*WHAT YOU HAVE TO DO:* Start at the line with "- In the future, he" in the records below, stop at the line with "Glance of Jim", and return every line in that span exactly, the two end lines included.
*** Opening of SOURCE RECORDS ***
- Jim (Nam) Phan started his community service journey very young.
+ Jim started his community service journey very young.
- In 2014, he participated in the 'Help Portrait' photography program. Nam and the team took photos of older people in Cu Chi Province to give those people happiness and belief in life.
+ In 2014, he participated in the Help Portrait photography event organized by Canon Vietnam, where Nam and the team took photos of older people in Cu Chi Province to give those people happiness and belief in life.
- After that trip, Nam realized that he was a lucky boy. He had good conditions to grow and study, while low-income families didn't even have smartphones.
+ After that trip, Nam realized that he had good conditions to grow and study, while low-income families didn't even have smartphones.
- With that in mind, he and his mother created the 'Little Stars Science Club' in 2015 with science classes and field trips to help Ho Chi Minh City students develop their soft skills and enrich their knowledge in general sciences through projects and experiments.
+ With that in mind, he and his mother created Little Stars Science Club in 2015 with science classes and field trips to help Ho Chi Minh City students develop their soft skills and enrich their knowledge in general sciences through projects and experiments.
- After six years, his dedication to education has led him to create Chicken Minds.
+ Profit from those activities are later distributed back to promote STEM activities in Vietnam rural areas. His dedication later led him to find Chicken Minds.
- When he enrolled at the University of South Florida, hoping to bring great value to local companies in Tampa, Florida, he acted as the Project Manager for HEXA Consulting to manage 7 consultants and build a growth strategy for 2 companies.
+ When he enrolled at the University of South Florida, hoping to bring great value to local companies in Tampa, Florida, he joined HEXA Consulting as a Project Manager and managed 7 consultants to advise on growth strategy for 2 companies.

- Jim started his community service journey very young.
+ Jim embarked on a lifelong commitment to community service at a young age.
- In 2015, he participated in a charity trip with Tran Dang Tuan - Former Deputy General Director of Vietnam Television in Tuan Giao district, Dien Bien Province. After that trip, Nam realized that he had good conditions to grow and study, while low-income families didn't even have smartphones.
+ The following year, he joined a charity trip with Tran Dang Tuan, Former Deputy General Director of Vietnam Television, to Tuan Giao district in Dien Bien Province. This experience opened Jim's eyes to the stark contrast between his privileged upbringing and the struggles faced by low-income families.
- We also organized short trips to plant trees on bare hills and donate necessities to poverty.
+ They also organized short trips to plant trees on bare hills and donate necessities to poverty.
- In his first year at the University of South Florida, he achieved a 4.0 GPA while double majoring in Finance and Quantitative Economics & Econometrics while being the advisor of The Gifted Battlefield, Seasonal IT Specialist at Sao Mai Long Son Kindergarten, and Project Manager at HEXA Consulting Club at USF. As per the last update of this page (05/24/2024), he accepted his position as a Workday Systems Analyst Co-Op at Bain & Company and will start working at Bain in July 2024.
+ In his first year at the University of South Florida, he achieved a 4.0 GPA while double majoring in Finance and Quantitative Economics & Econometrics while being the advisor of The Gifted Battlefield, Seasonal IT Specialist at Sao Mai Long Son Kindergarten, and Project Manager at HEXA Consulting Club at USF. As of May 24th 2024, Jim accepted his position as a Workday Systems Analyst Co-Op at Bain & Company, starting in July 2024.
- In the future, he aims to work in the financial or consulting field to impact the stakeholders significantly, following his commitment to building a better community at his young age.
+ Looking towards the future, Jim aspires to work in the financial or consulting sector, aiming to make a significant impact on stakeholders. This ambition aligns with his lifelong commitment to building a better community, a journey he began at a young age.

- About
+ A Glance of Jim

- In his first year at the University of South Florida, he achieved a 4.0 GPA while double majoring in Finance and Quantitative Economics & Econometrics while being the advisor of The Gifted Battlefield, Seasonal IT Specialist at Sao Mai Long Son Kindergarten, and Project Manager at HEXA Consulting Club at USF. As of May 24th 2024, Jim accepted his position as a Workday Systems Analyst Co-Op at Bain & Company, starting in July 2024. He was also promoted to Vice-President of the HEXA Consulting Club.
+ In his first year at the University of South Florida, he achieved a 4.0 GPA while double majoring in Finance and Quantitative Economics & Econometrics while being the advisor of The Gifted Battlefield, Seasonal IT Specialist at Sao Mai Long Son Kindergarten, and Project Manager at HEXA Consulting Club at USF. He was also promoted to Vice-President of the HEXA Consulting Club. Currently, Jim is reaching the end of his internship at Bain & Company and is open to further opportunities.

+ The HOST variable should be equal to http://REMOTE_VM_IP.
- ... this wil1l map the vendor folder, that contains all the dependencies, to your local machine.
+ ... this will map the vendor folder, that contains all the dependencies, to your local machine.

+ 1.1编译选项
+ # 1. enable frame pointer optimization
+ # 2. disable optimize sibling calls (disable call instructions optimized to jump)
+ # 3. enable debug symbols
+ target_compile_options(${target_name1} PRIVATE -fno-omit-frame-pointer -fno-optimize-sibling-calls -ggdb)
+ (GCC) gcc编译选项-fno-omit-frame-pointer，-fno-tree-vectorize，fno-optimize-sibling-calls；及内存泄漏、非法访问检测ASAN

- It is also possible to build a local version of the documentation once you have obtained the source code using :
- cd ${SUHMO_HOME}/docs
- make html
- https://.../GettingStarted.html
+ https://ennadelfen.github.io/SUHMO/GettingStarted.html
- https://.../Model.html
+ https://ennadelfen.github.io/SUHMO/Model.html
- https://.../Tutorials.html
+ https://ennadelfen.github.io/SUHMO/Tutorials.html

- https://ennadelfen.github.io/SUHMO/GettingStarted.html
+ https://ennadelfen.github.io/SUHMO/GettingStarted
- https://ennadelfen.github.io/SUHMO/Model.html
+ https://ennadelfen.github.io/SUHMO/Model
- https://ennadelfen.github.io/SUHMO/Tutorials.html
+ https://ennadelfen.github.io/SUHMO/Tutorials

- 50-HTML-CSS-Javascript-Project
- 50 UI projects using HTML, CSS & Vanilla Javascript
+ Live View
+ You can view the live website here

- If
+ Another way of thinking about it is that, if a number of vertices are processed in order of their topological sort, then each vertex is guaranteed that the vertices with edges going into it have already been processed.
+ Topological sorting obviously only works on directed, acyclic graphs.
*** Close of SOURCE RECORDS ***
*YOUR SOLUTION:*
- In the future, he aims to work in the financial or consulting field to impact the stakeholders significantly, following his commitment to building a better community at his young age.
+ Looking towards the future, Jim aspires to work in the financial or consulting sector, aiming to make a significant impact on stakeholders. This ambition aligns with his lifelong commitment to building a better community, a journey he began at a young age.

- About
+ A Glance of Jim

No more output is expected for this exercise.